You will say that these are very small sins; and doubtless, like all young tempters, you are anxious to be able to report spectacular wickedness. But do remember, the only thing that matters is the extent to which you separate the man from the Enemy. It does not matter how small the sins are provided that their cumulative effect is to edge the man away from the Light and out into the Nothing. Murder is no better than cards if cards can do the trick.
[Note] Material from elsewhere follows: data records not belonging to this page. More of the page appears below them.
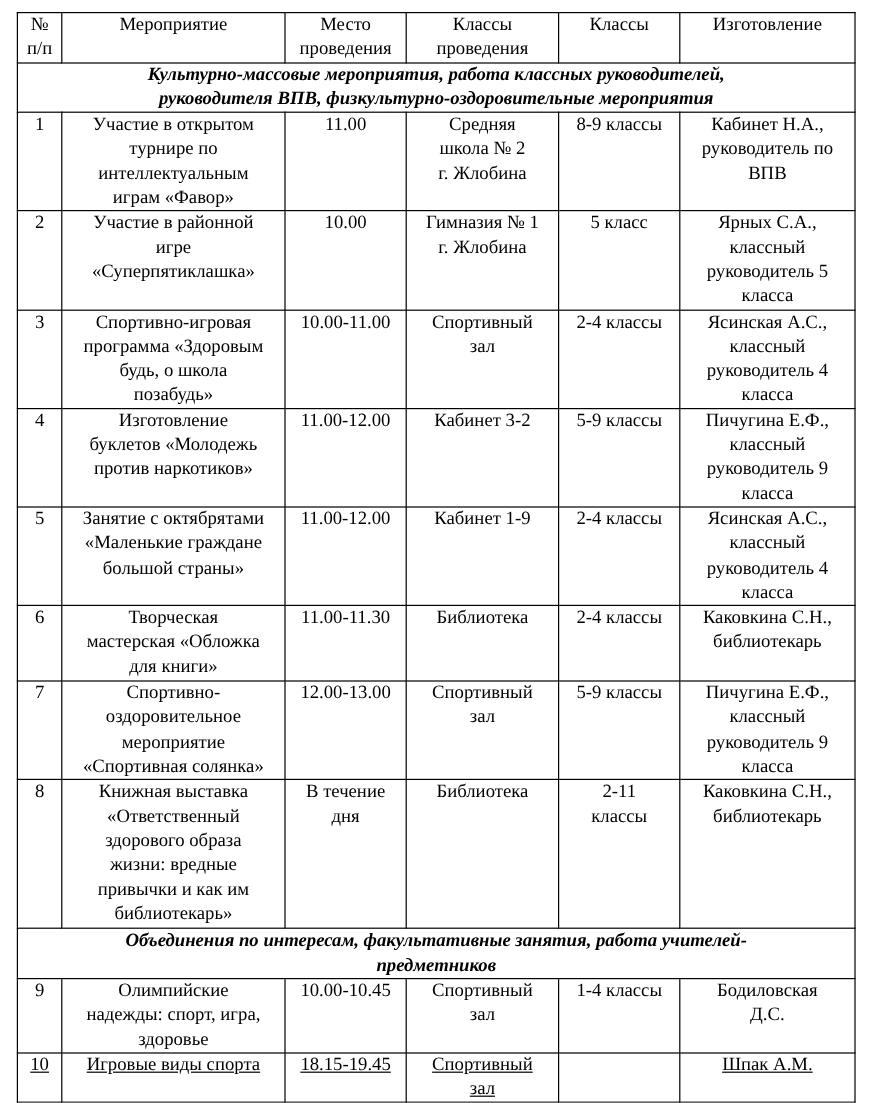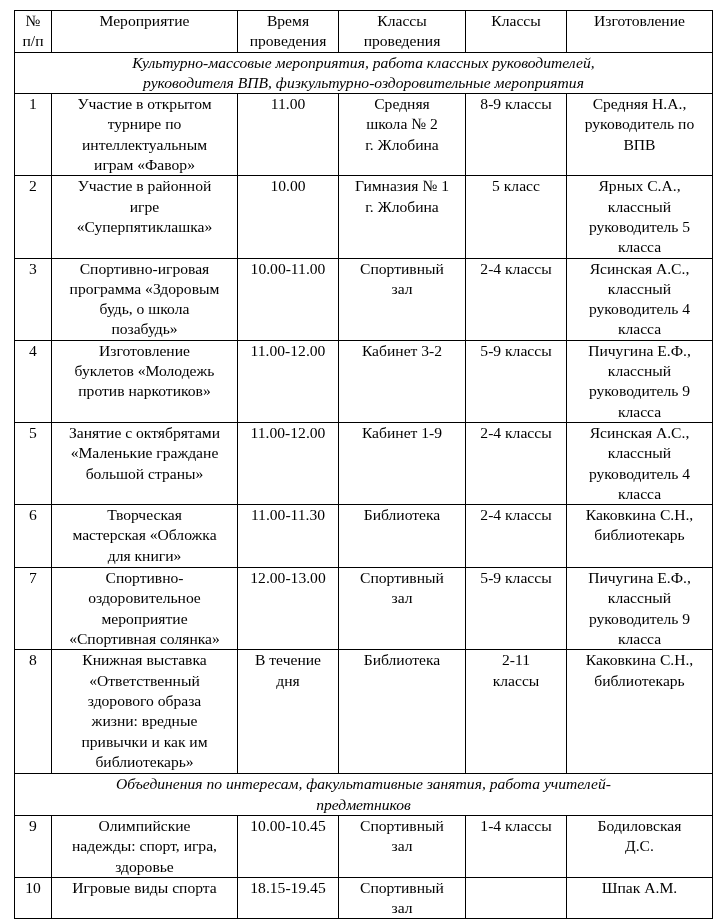--- a/index.html
+++ b/index.html
@@ -84,7 +84,7 @@
         <span class="line">Мероприятие</span>
       </td>
       <td>
-        <span class="line">Время</span>
+        <span class="line">Место</span>
         <span class="line">проведения</span>
       </td>
       <td>

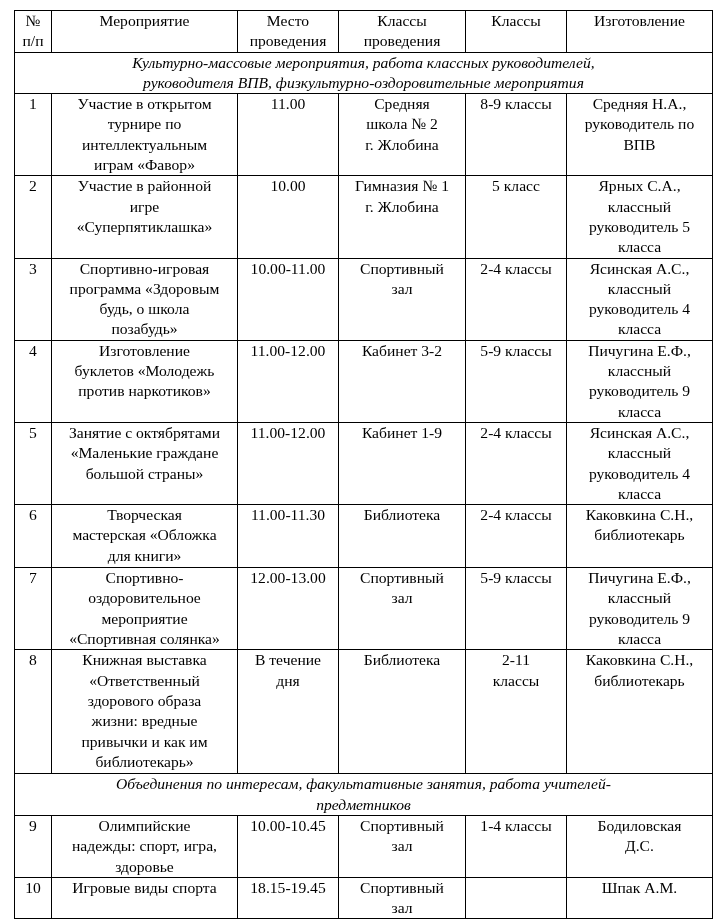--- a/index.html
+++ b/index.html
@@ -42,7 +42,7 @@
 
     tr.head td { height: 39px; }
     tr.section td {
-      font-weight: normal;
+      font-weight: bold;
       font-style: italic;
       height: 40px;
       padding: 0 0;

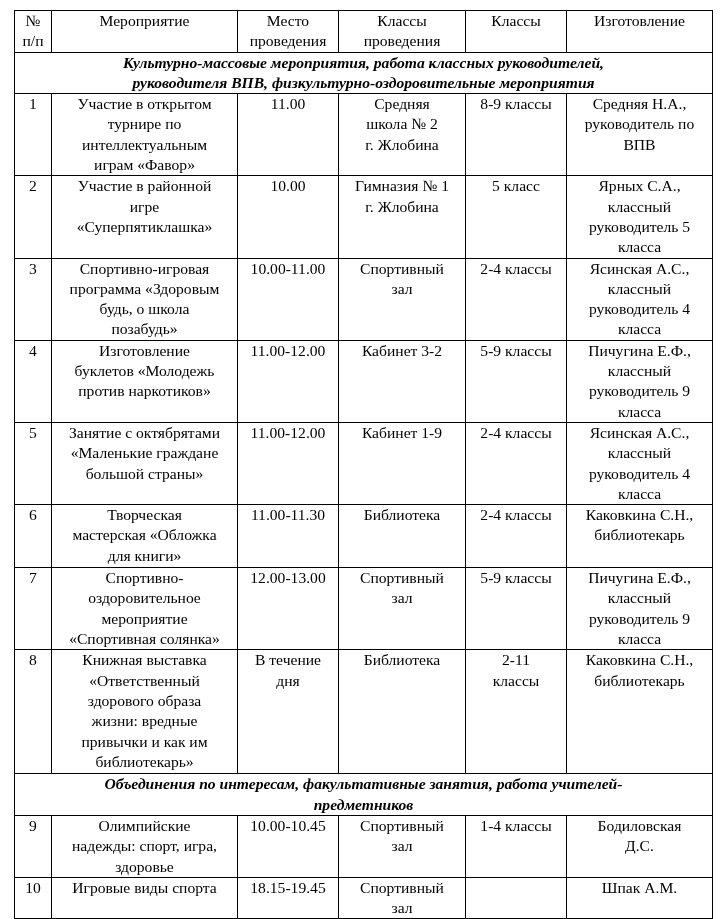--- a/index.html
+++ b/index.html
@@ -128,7 +128,7 @@
           <span class="line">8-9 классы</span>
         </td>
         <td>
-          <span class="line">Средняя Н.А.,</span>
+          <span class="line">Кабинет Н.А.,</span>
           <span class="line">руководитель по</span>
           <span class="line">ВПВ</span>
         </td>

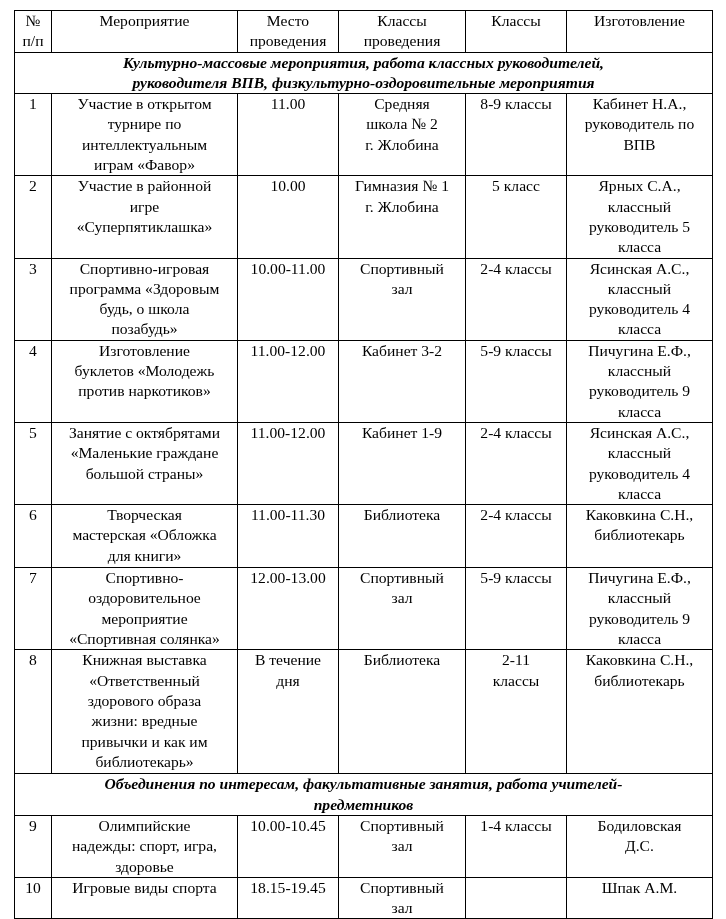--- a/index.html
+++ b/index.html
@@ -56,7 +56,7 @@
     tr.r7 td { height: 80px; }
     tr.r8 td { height: 123px; }
     tr.r9 td { height: 60px; }
-    tr.r10 td { height: 40px; }
+    tr.r10 td { height: 40px; text-decoration: underline; }
 
     td.mid { vertical-align: middle; }
     td.num { padding: 0; }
Indeed the safest road to Hell is the gradual one—the gentle slope, soft underfoot, without sudden turnings, without milestones, without signposts,
Your affectionate uncle
SCREWTAPE

I have to think that if C.S. Lewis were alive and writing this today, he would have added cell phones to the list of things to distract us from the goal.  There will be those who say, but you don't understand I have to stay in contact with so and so, or with this or that.  But I would ask, why?  Why is it so much more important to be on that phone with people who are not in the same room with you?  Before cell phones and internet access 24/7 there was a time and a place for staying in contact with people. We made time to do what needed to be done, and it worked.  Why won't it work now? It will, we just have to make time for what we need to do.  We have to prioritize our time, and make the time for everything that is important to us.

I feel that if relationships are what Jesus is after, and there is something which diminishes those then perhaps it is being used by our enemy to keep us from where we need to be going.  Just a thought.  Strength and honor for the Kingdom and the King!